● TASK STATEMENT:
Provide a verbatim copy of all the records below, leaving the images out.

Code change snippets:
================

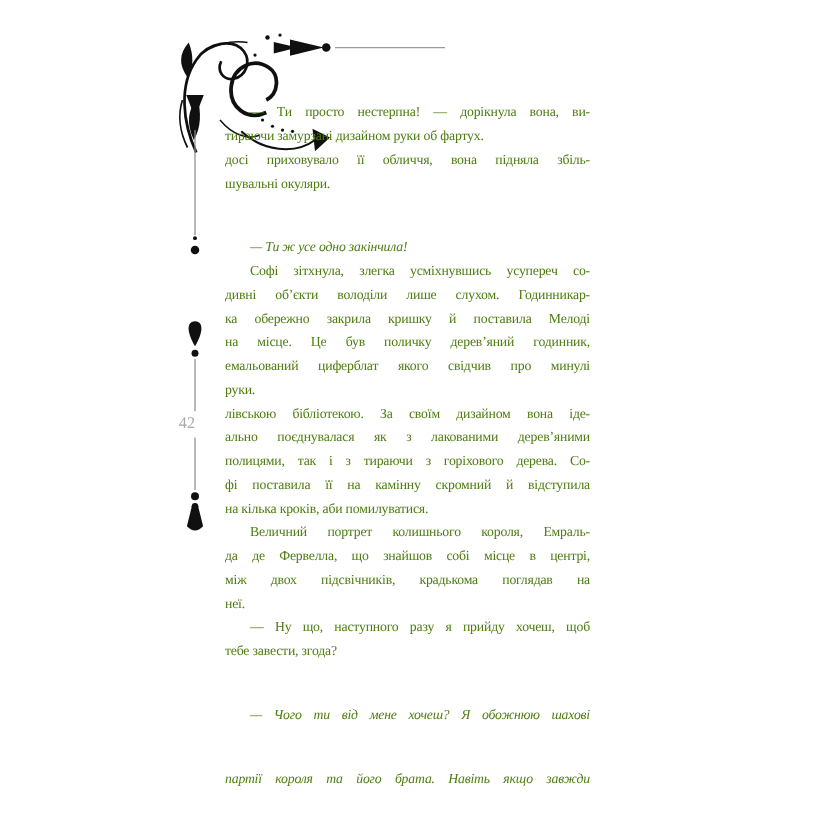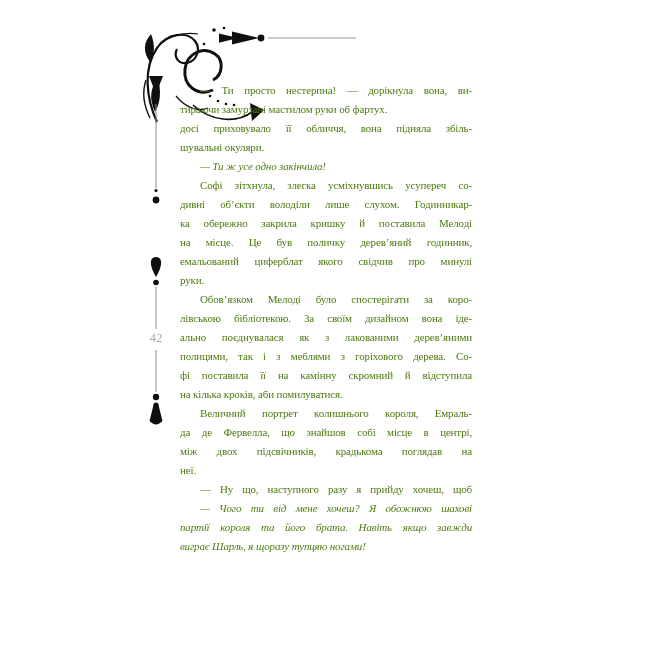"тираючи замурзані мастилом руки об" div.line { text: мастилом -> дизайном }
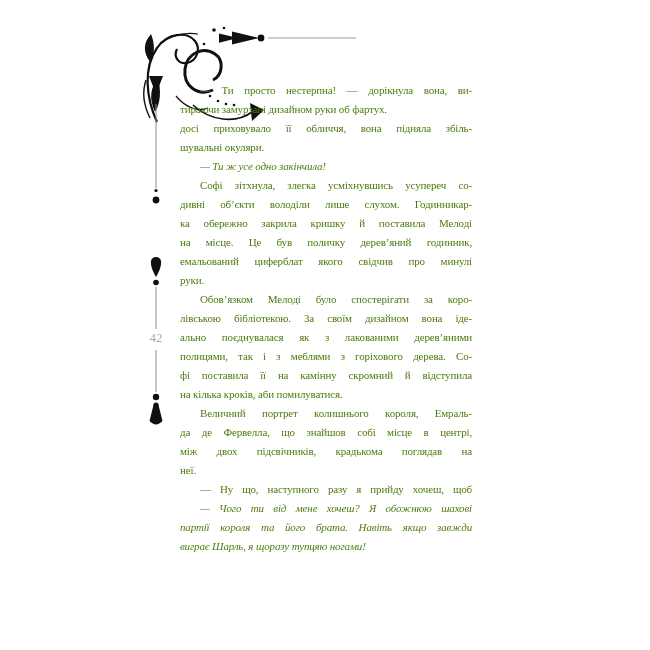"— Ти ж усе одно" .line.it { margin-top: none -> 32px }
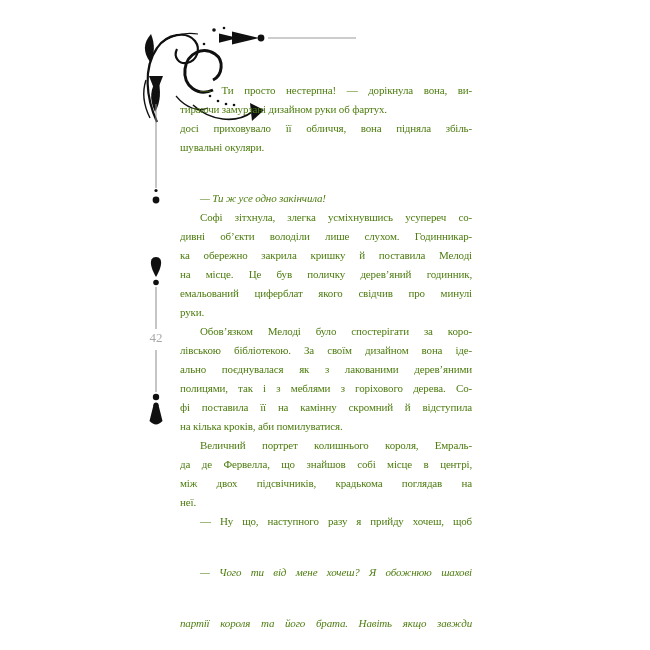"42" .page-number { text-align: center -> none }
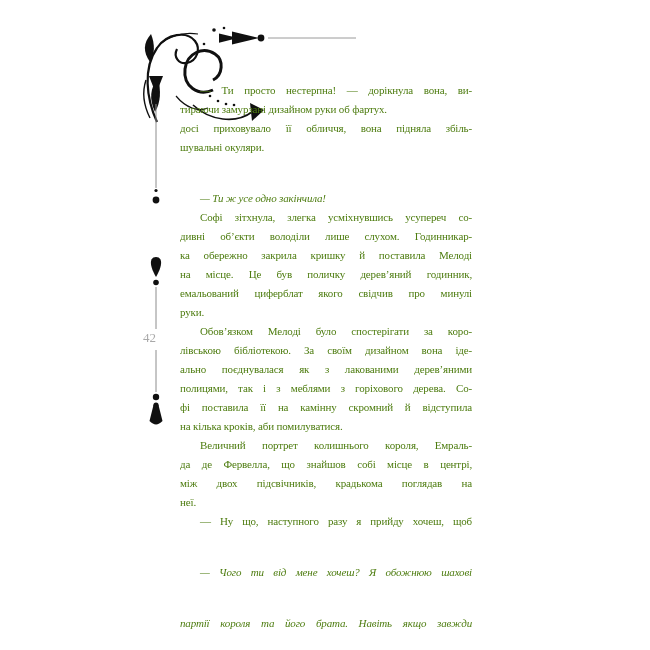"Обов’язком Мелоді було спостерігати за" div.line { html: <div>Обов’язком Мелоді було спостерігати за коро-</div> -> none }
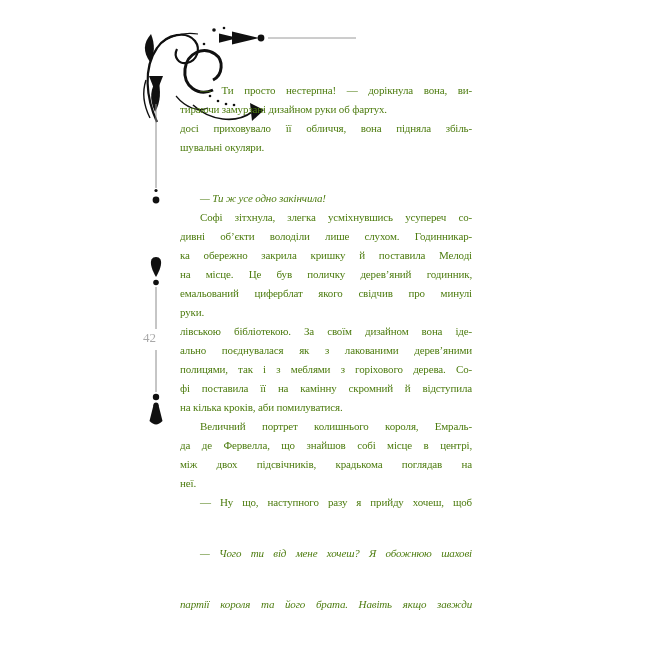"полицями, так і з меблями" div.line { text: меблями -> тираючи }
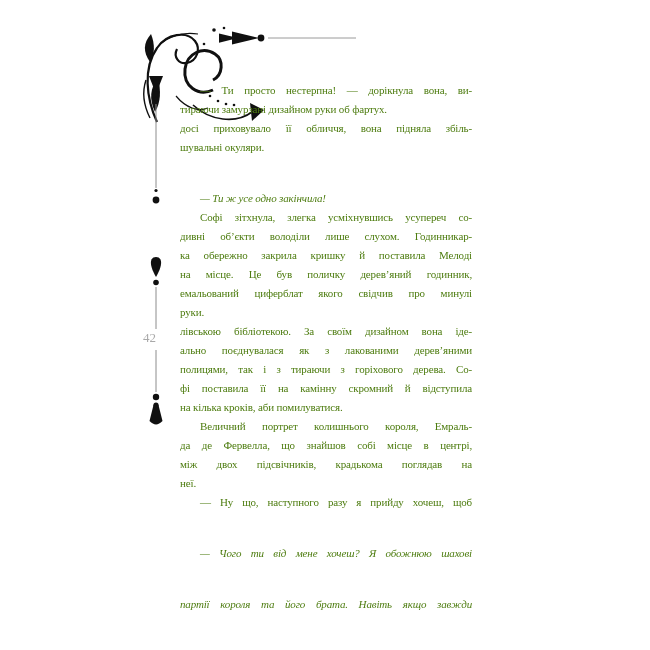"тебе завести, згода?" div.line { html: none -> <div>тебе завести, згода?</div> }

================

● EXERCISE SOLUTION:
"тираючи замурзані мастилом руки об" div.line { text: мастилом -> дизайном }
"— Ти ж усе одно" .line.it { margin-top: none -> 32px }
"42" .page-number { text-align: center -> none }
"Обов’язком Мелоді було спостерігати за" div.line { html: <div>Обов’язком Мелоді було спостерігати за коро-</div> -> none }
"полицями, так і з меблями" div.line { text: меблями -> тираючи }
"тебе завести, згода?" div.line { html: none -> <div>тебе завести, згода?</div> }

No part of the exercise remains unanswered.